Realizam-se no próximo dia 12 de julho de 2018, pelas 15h00, na Sala Carlos Ribeiro, situada no Colégio de Jesus, Galeria de Geologia e Mineralogia, Largo Marquês de Pombal, as provas de doutoramento em Materialidades da Literatura de Sandra Bettencourt, candidata da quarta edição edição do Programa, que teve início em 2013-2014. A candidata apresenta a tese «Processos de retroação digital na página impressa: Intensificação e transformação da experiência do livro».

O júri, nomeado por despacho reitoral de 24 de abril de 2018, tem a seguinte constituição:
Presidente:
Ana Paula Arnaut (Professora Auxiliar com Agregação da Faculdade de Letras da Universidade de Coimbra)
Vogais:
Abel Barros Baptista (Professor Catedrático da Faculdade de Ciências Sociais e Humanas da Universidade Nova de Lisboa)
Clara Rowland (Professora Associada da Faculdade de Ciências Sociais e Humanas da Universidade Nova de Lisboa)
Pedro Reis (Professor Associado da Faculdade de Ciências Humanas e Sociais da Universidade Fernando Pessoa)
António Sousa Ribeiro (Professor Catedrático da Faculdade de Letras da Universidade de Coimbra)
Manuel Portela (Professor Catedrático da Faculdade de Letras da Universidade de Coimbra)

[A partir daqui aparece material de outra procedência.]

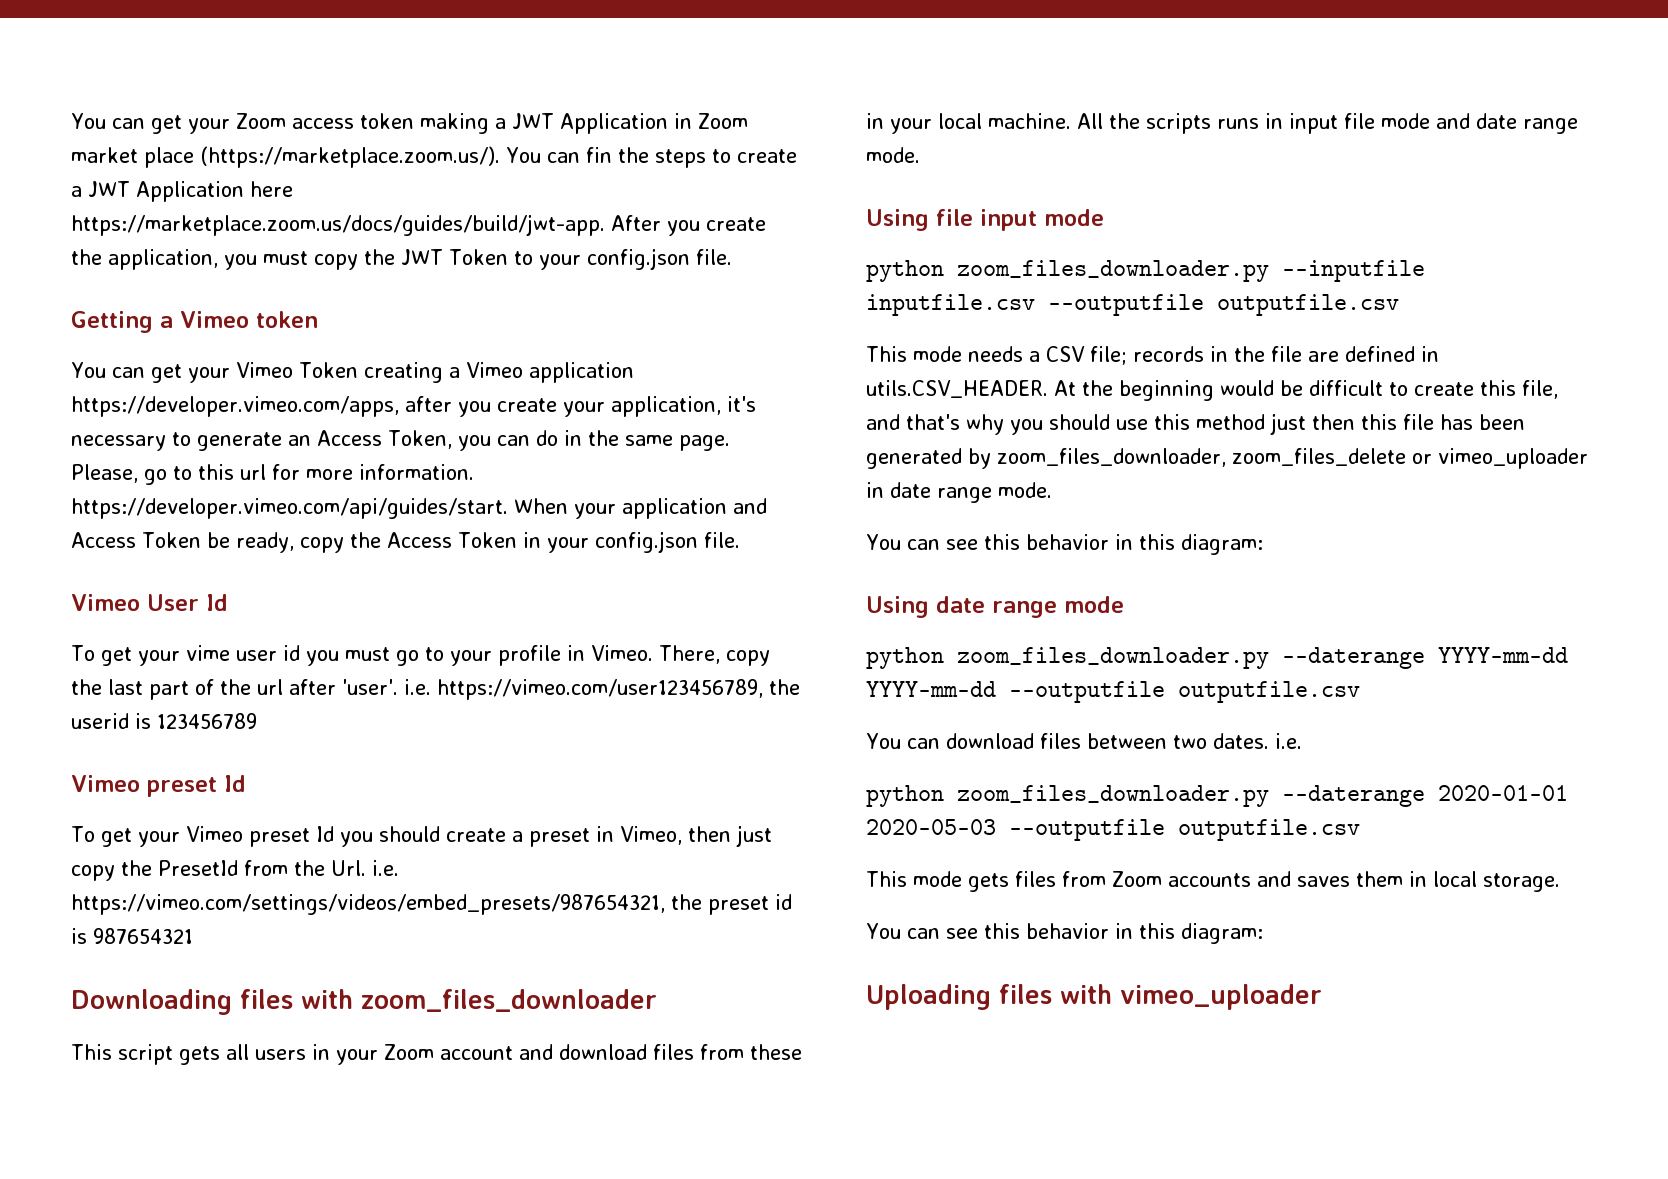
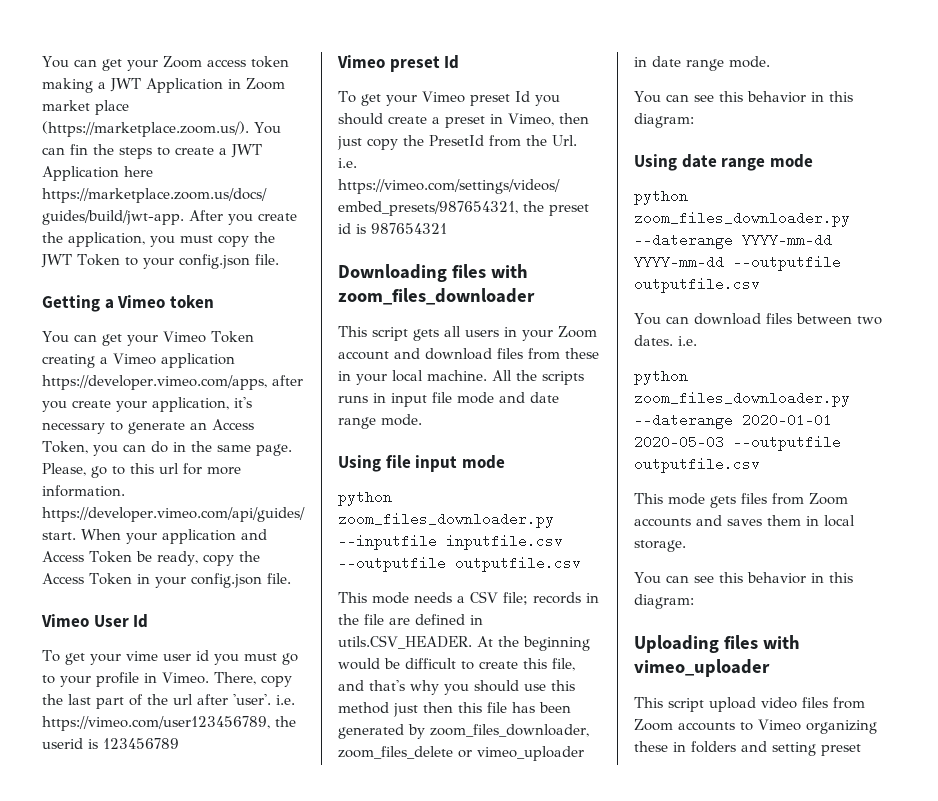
(1322, 997) none -> [634,697,865,712] [634,719,877,734] [634,741,861,756] // This script upload video files from Zoom accounts to Vimeo organizing these in folders and setting preset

Esta tese – a sexta do Programa de Doutoramento FCT em Materialidades da Literatura – integra-se numa das linhas de investigação do Programa, dedicada à análise das relações entre formas do livro e formas literárias (ReCodex: Formas e Transformações do Livro). Sandra Bettencourt analisa a retroação entre digital e impresso na forma literária e bibliográfica de um conjunto de romances experimentais publicados na última década (Steve Tomasula, Salvador Plascencia, Nick Montfort e Talan Memmott).

Resumo

A presente tese de doutoramento resulta da investigação acerca de exercícios autorais e editoriais no sentido de uma reconfiguração experimental do romance impresso na cultura digital. Estes exercícios são entendidos como processos de intensificação bibliográfica, e não de uma redefinição ontológica do livro impresso. A partir do estudo de romances impressos contemporâneos, argumento que esta reconfiguração assenta em três eixos que se interrelacionam: i) Retroação: exploração e produção de metáforas da materialidade bibliográfica analógica que revelam a digitalidade implícita do livro impresso; ii) Transação: processos de transição do romance de um meio e interface para outro, segundo os quais o romance nasce digital eletrónico e se reconfigura em digital impresso, através da transcodificação das especificidades da narrativa eletrónica (programação, geração, multimédia) para as especificidades da narrativa impressa (fixação do texto na página); iii) Publicação: experimentação com a forma e com a materialidade do romance como estratégia de produção editorial, através de processos de transmediação da publicação, promoção e distribuição como estratégia da intensificação editorial.

Estes modelos processuais de escrita, publicação e leitura não estão separados das dinâmicas sociais, culturais e cognitivas da digitalidade em que se inscrevem. Neste sentido, defendo que estas retroações entre modalidades e mediações nos romances analisados devem ser entendidas como uma intensificação da experiência do livro, que envolve uma experiência crítica com os processos de mediação e remediação na construção do sentido literário.